We have teenager in our home who states at least six times a day that she “just didn’t think” about something. The things the girl does not think about are things most people think about all the time without even realizing they are thinking about them. Her curiously vexing acknowledgement has gotten me thinking a great deal about the subject of thinking. More specifically, I have been thinking about how what we think about (or don’t think about) shapes who we become and what we do. In the NASB version of the Bible Proverbs 23:7 says that what a man thinks about he eventually becomes and Jesus further expresses the same idea in Mark 7:21 when He states that evil thoughts always precede evil behavior.
Very few (if any) Christians are inclined toward the kind of thinking that leads to openly evil behavior. Rather, most Christians tend towards the kind of wrong thinking that leads to misguided or incorrect behavior. The problem with misguided or incorrect behavior committed by Christians is that it almost always leads to a kind of passive evil that hurts people on an eternal level because it is done in the name of religion. The bottom line on this issue is that what Christians choose to think about matters. I came up with five random things I believe we should all think about on a regular basis because if we don’t we suffer and so does everyone else.
People really can change-
The gospel (good news) of Jesus Christ is about far more than simply sidestepping an eternity spent in hell (although that message is definitely in there). The really good news of the gospel is that sinful, dirty, mucked-up human beings can be entirely transformed into new people with new desires and new attitudes when they put their faith and trust in Jesus Christ (Romans 12:2, 2ndCorinthians 3:18, 2ndCorinthians 5:17).

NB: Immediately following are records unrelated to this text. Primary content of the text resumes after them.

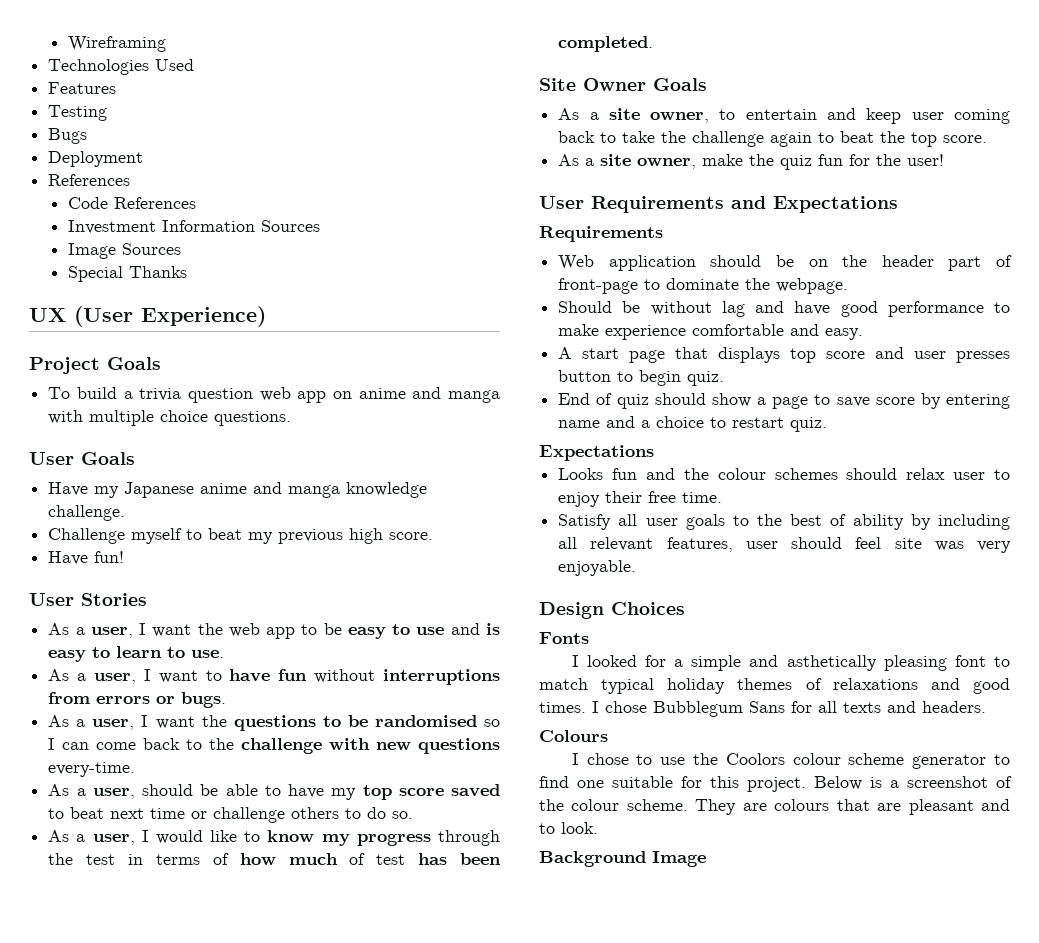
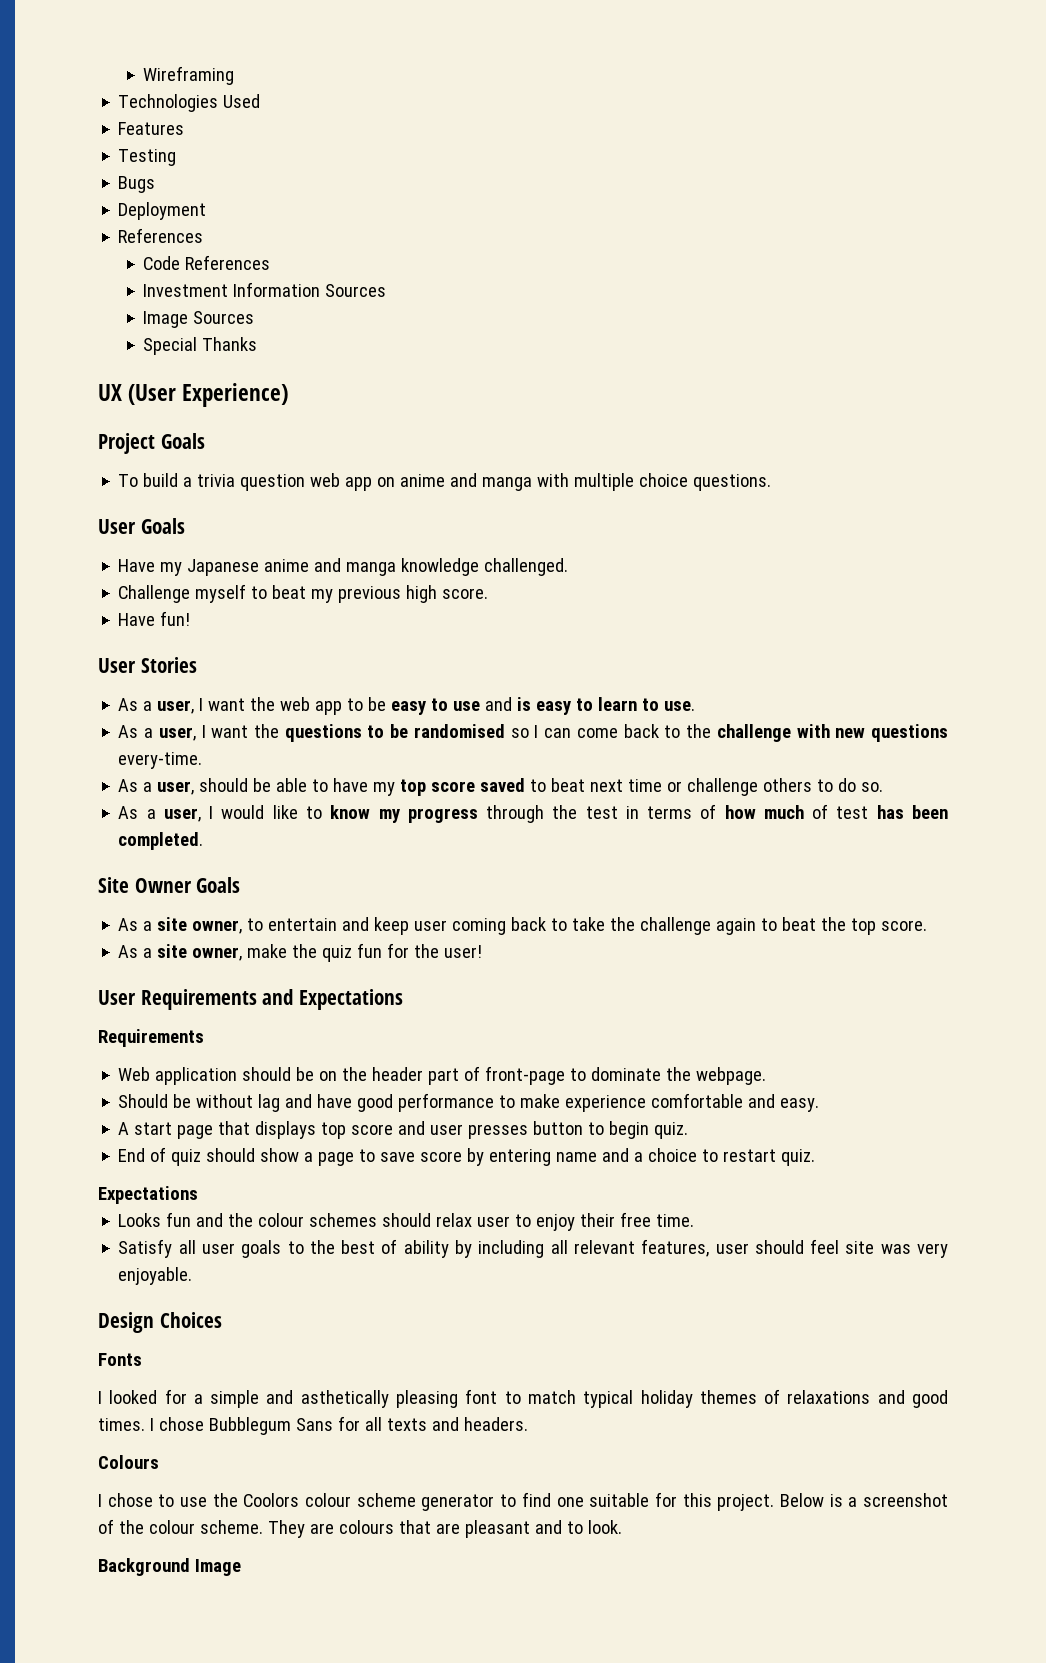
[48,505,126,521] challenge. -> [484,558,569,576] challenged.
[48,669,500,685] [48,692,227,708] // As a user, I want to have fun without interruptions from errors or bugs. -> (696, 706) none

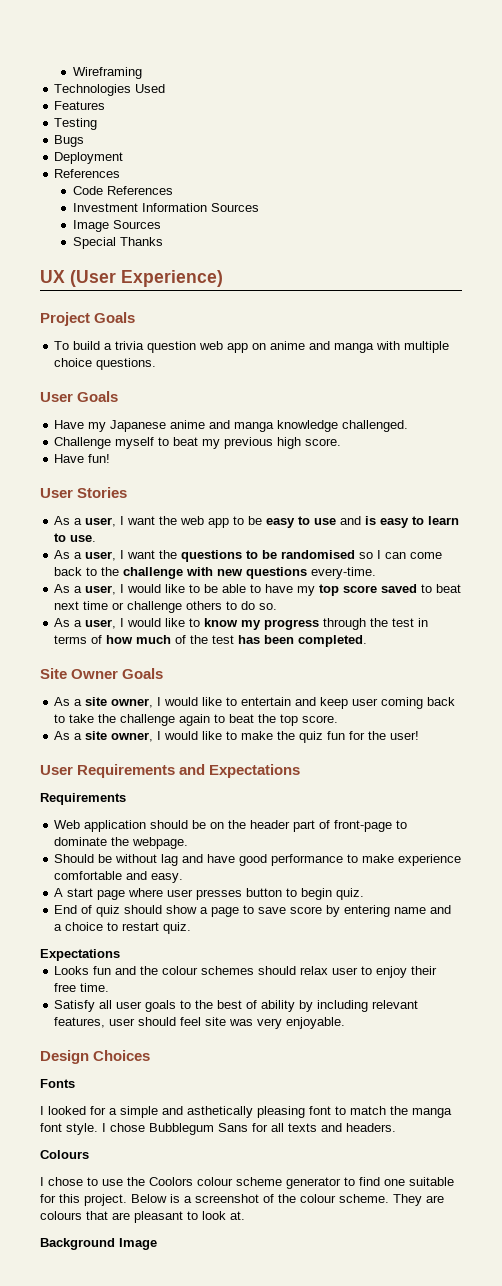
[199,778,249,792] should -> [120,584,201,593] I would like to
(829, 811) none -> [190,635,209,644] the
(243, 927) none -> [157,697,223,706] I would like
(243, 954) none -> [157,731,238,740] I would like to
[218,1121,426,1139] that displays top score and -> [128,888,164,897] where
[550,1240,568,1254] all -> (369, 1006) none
[583,1389,948,1408] [98,1418,145,1431] typical holiday themes of relaxations and good times. -> [390,1106,452,1118] [40,1123,98,1135] the manga font style.
[534,1520,622,1534] and to look. -> [187,1211,245,1220] to look at.

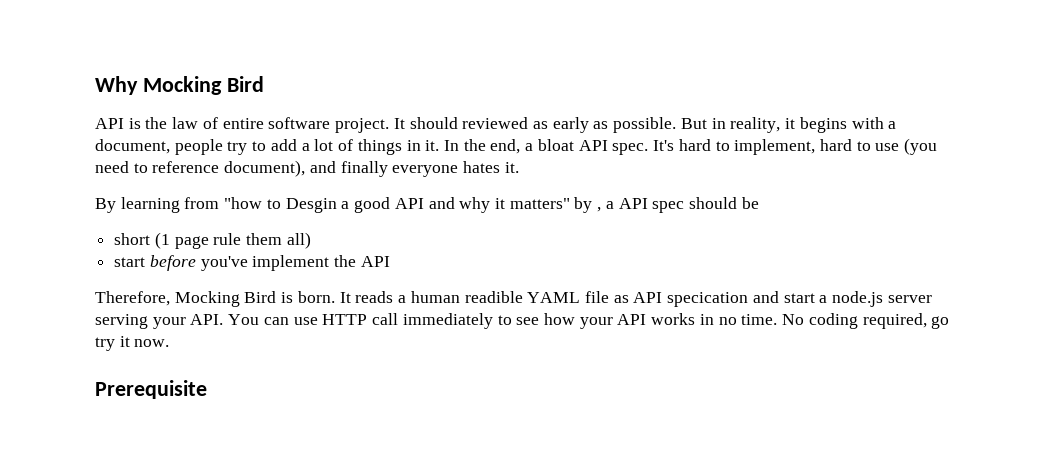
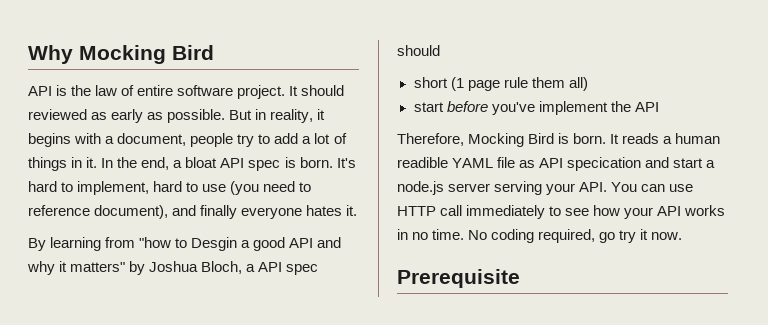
[612,143,649,155] spec. -> [248,157,333,171] spec is born.
[597,207,602,212] , -> [149,261,243,274] Joshua Bloch,
[741,197,759,209] be -> (440, 50) none

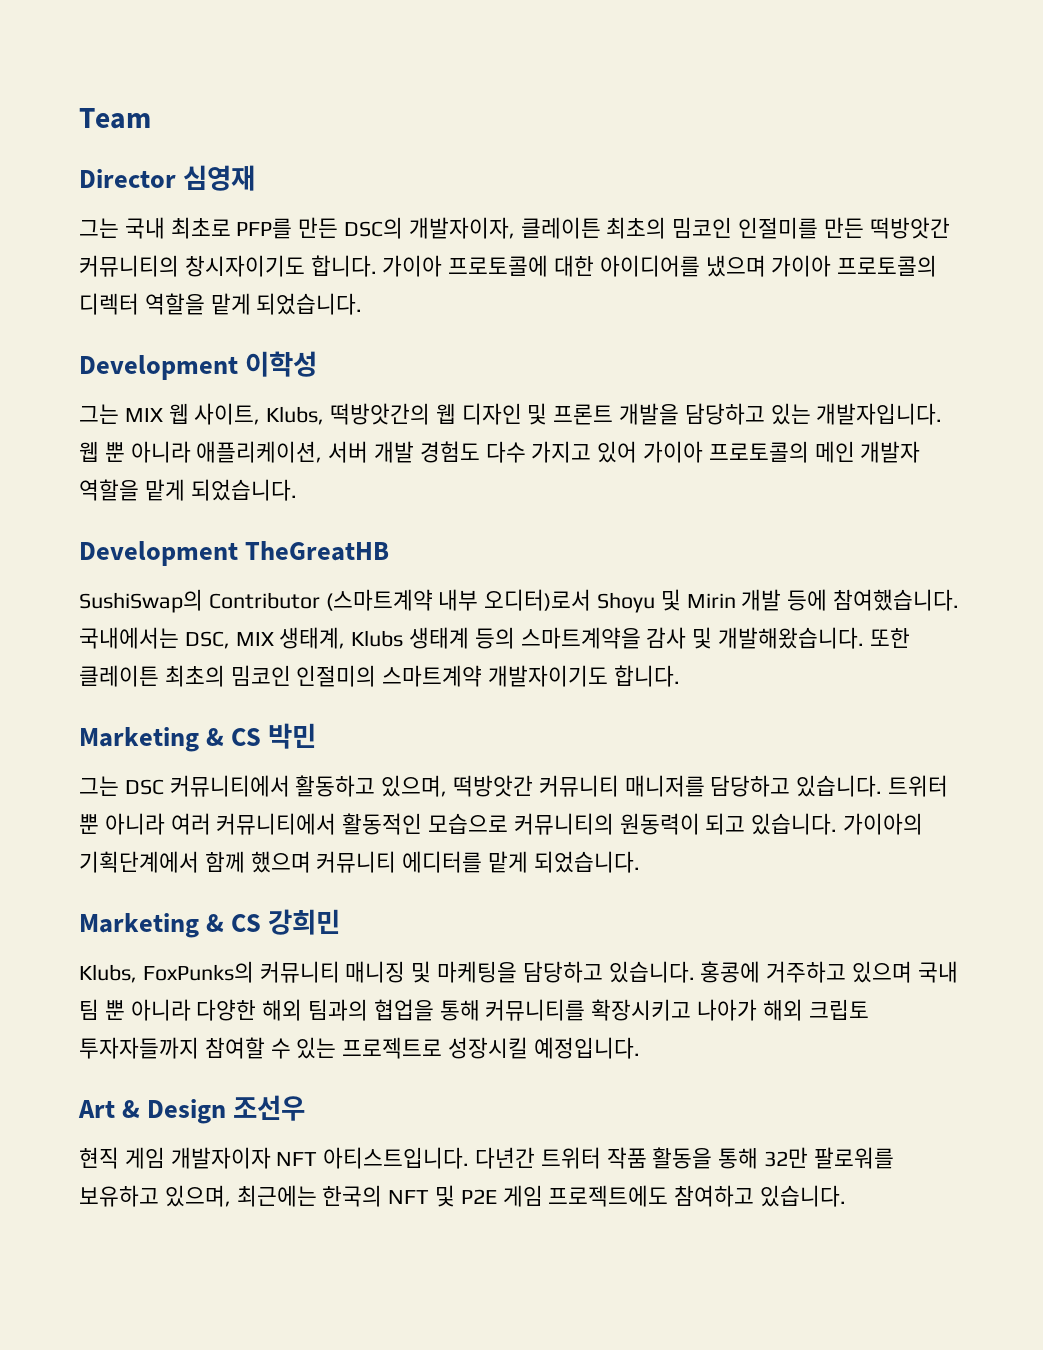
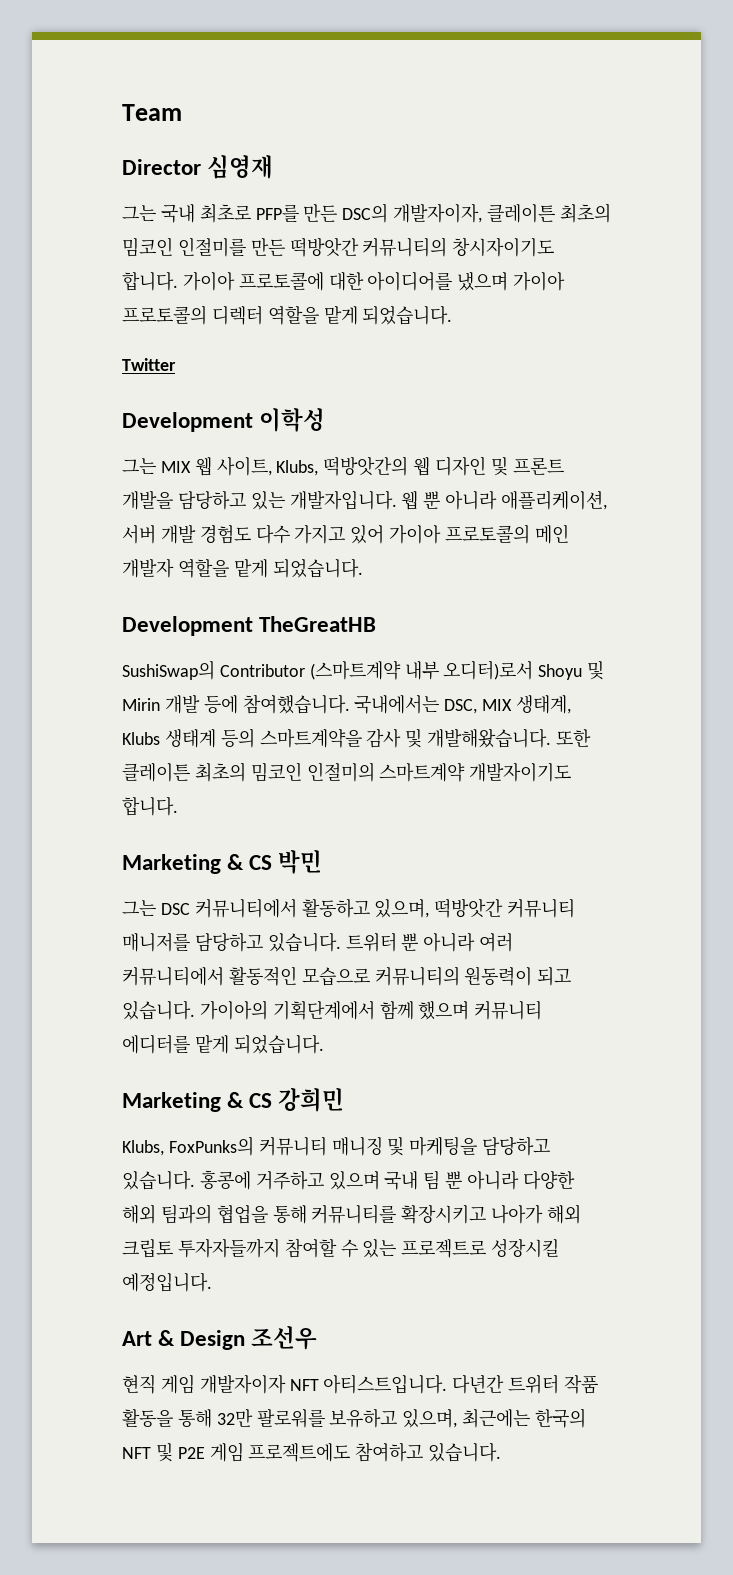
(363, 304) none -> [122,358,176,371] // Twitter

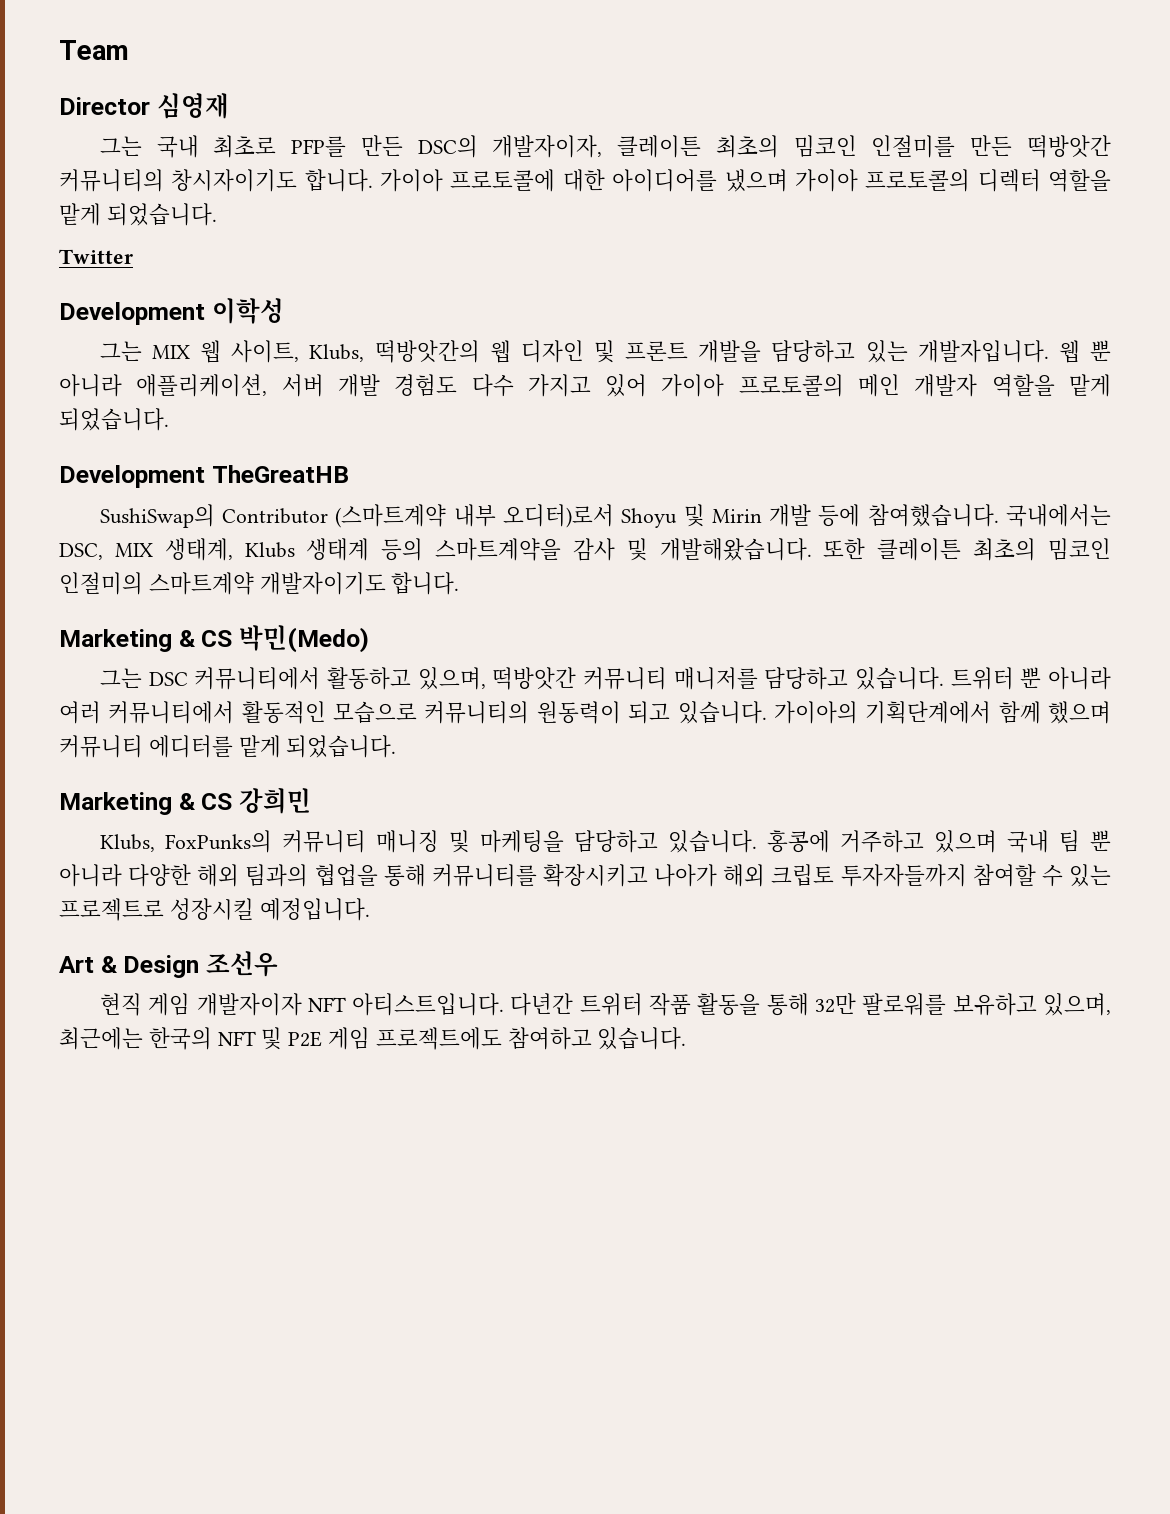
[278,850,323,874] 박민 -> [238,625,369,653] 박민(Medo)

When we forget this categorically startling truth it diminishes the churches power to transform the culture because we tend to sideline those Christians we deem less desirable due to their lack of education, past mistakes or upbringing. It also keeps individuals from personally seeking the radical transformation necessary for every Christian to reach their full potential in Jesus.
God loves people we don’t love just as much as He loves us-
God loves all of us in spite of our idiocy, faults, weaknesses and inability to pull it together and get the job done. That means that God wants the ridiculous, bothersome, entirely not self-aware people in our lives to learn from their mistakes, grow in their relationships and become better people. He might even be using us to orchestrate those things in their lives. Keep this truth at the forefront of your mind next time another Christian starts to bug you.
Feelings are mostly wrong-
Recently, a real live human (a Christian) told me with a straight face that if they “felt that something was true their feelings made it true”. I will not lie, it took me a minute to recover my bearings. I am categorically unaccustomed to hearing that kind of bold-faced insanity being spoken aloud. Once I recovered, I quickly pointed out that two people can have opposing feelings about the exact same issue or situation. When that kind of conflict develops it has to be an agreed upon set of facts that becomes the deciding factor in what is true. If any other standard becomes the norm we will devolve into moral and intellectual chaos.
Politics and religion are not equal-
I have some strong political views, most of them are solidly conservative. I try to base my views on biblical truth rather than my feelings or what our Western culture believes about a particular issue. However, even with those qualifiers my political views are not on the same level as my religious beliefs. We should be very careful about writing off other people based entirely on their political opinions. Rather, we should attempt to persuade those who think differently than we do with reason, grace and biblical truth.
Mercy is superior to judgment-
I am a truth person. This reality is demonstrated in the fact that every spiritual gifts’ test I have ever taken I consistently scored lowest on mercy. Every. Single. Time. Even the times I tried to cheat and game the test I still scored dead last on mercy. I am not proud of this fact but it is a fact. I fought against this fact for years and tried desperately to be softer and squishier than the way God made me. It took me a while to realize that people like me add something necessary to the body of Christ. We keep the feelers from getting excessively feely and the mercy folks from handing out cheap grace like it was fun-size candy on Halloween. That being said, with God mercy always wins out over judgment (James 2:13) and if I want to be like Jesus I have to embrace the grace and mercy He came to give.